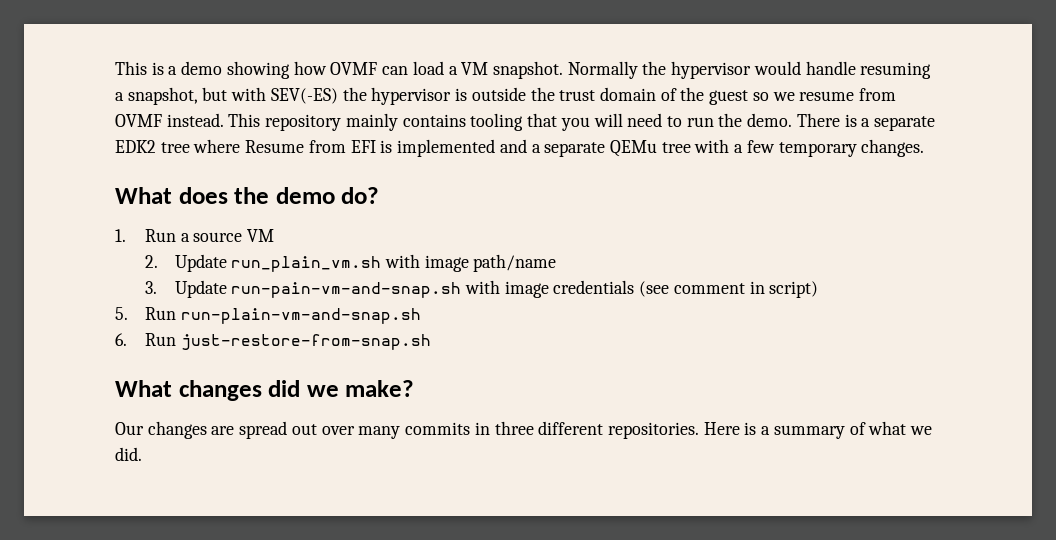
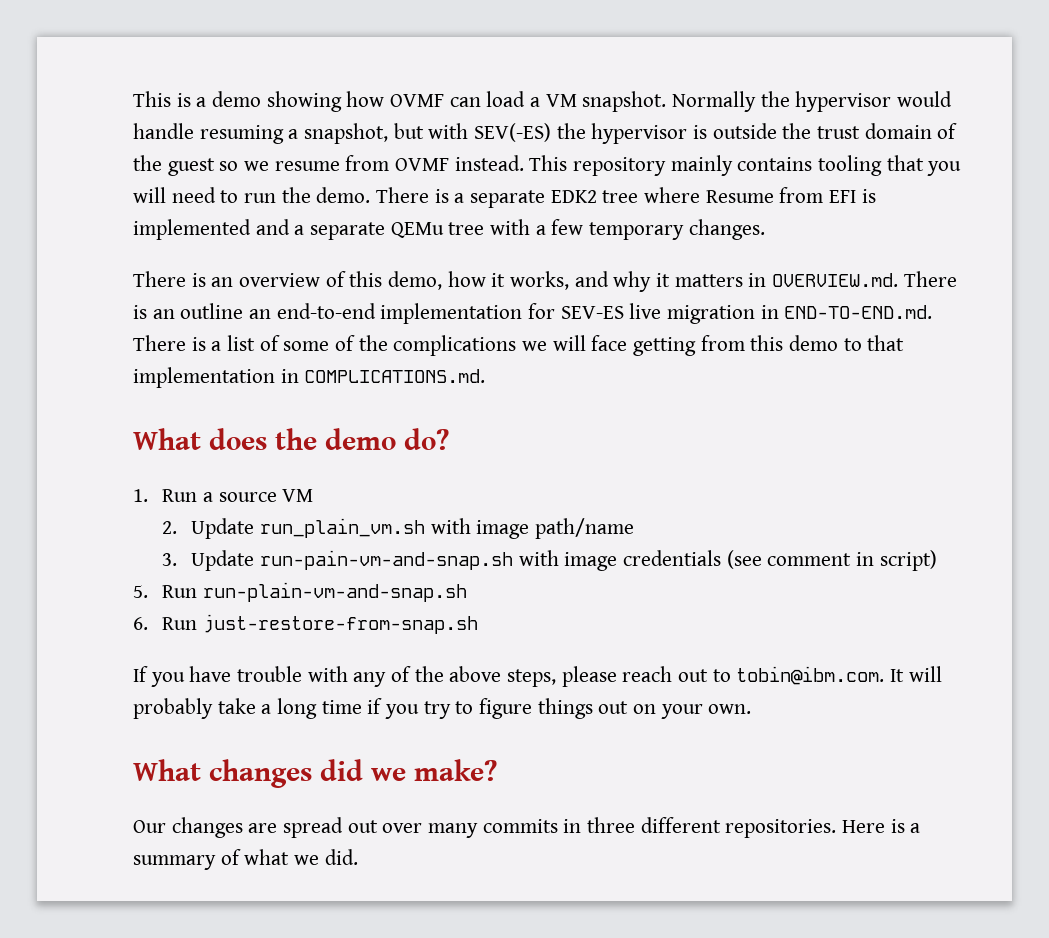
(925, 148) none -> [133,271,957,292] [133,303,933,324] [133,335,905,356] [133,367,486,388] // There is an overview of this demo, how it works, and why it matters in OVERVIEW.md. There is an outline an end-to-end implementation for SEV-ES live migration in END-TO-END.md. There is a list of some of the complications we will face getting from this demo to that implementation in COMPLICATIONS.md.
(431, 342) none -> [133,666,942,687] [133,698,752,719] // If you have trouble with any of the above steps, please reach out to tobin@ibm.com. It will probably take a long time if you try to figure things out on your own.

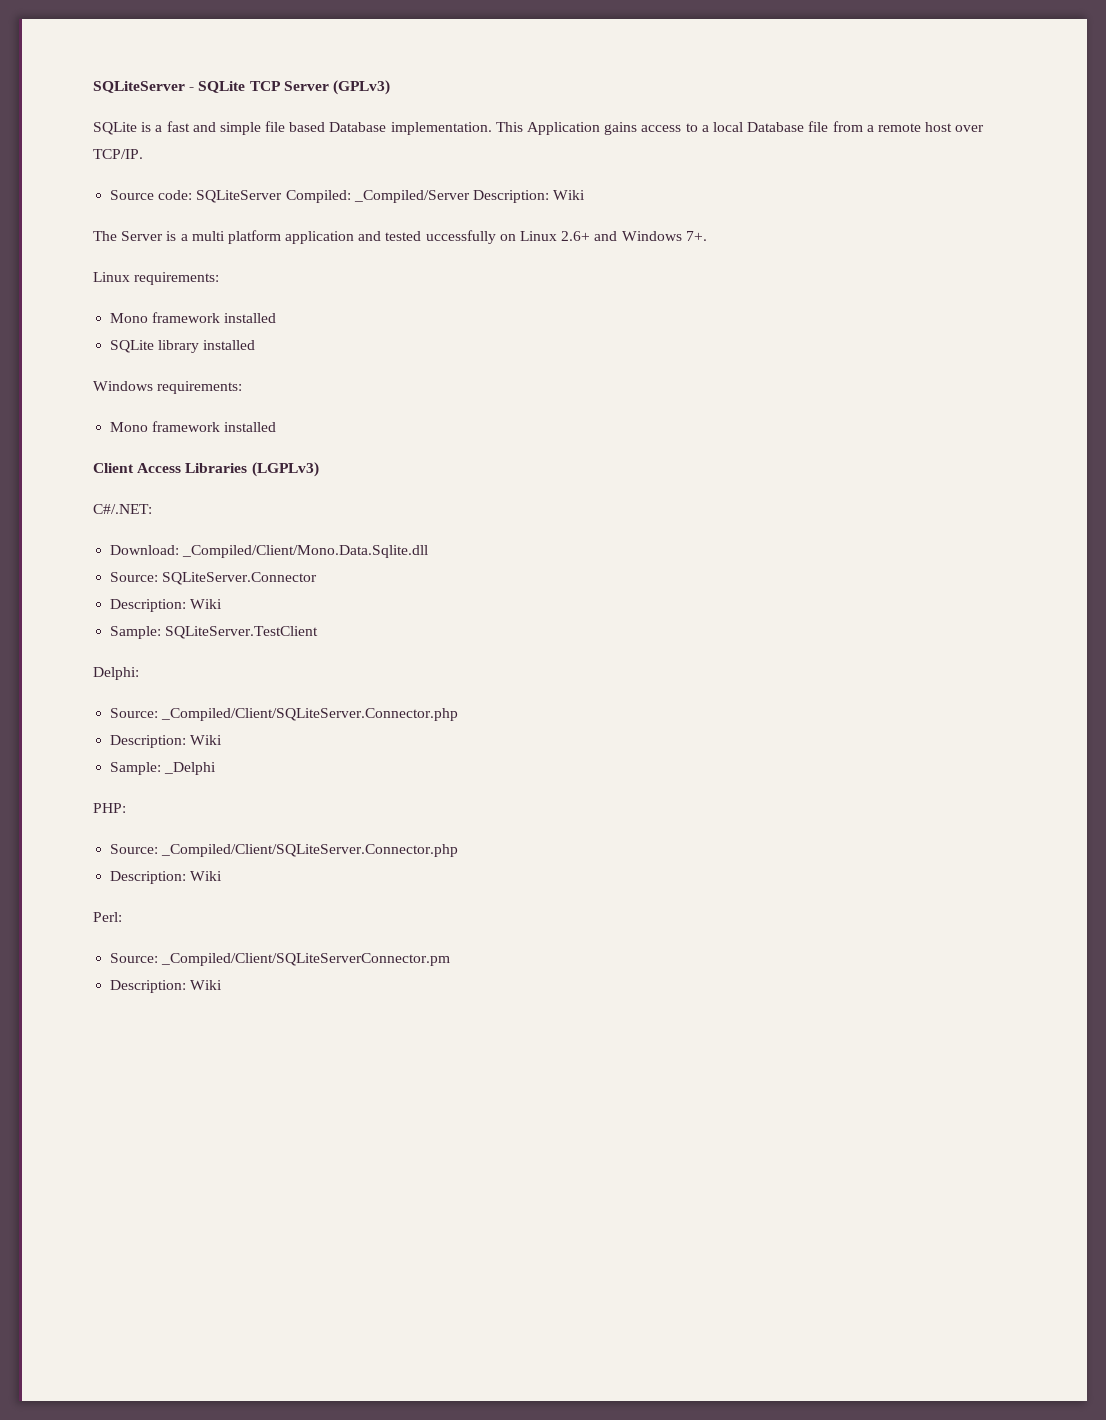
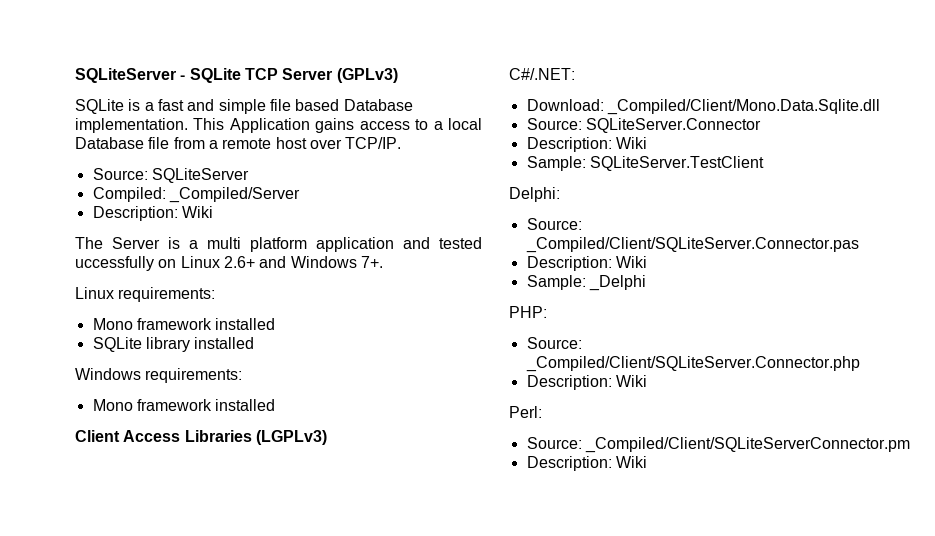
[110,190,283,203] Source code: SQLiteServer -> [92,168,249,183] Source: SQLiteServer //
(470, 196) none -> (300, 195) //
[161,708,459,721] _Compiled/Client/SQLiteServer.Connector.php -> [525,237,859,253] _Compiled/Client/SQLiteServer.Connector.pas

YOUR TASK: When a line of the data holds the string "will", pick it out and copy it.

RESPONSE TO THIS EXERCISE:
(925, 148) none -> [133,271,957,292] [133,303,933,324] [133,335,905,356] [133,367,486,388] // There is an overview of this demo, how it works, and why it matters in OVERVIEW.md. There is an outline an end-to-end implementation for SEV-ES live migration in END-TO-END.md. There is a list of some of the complications we will face getting from this demo to that implementation in COMPLICATIONS.md.
(431, 342) none -> [133,666,942,687] [133,698,752,719] // If you have trouble with any of the above steps, please reach out to tobin@ibm.com. It will probably take a long time if you try to figure things out on your own.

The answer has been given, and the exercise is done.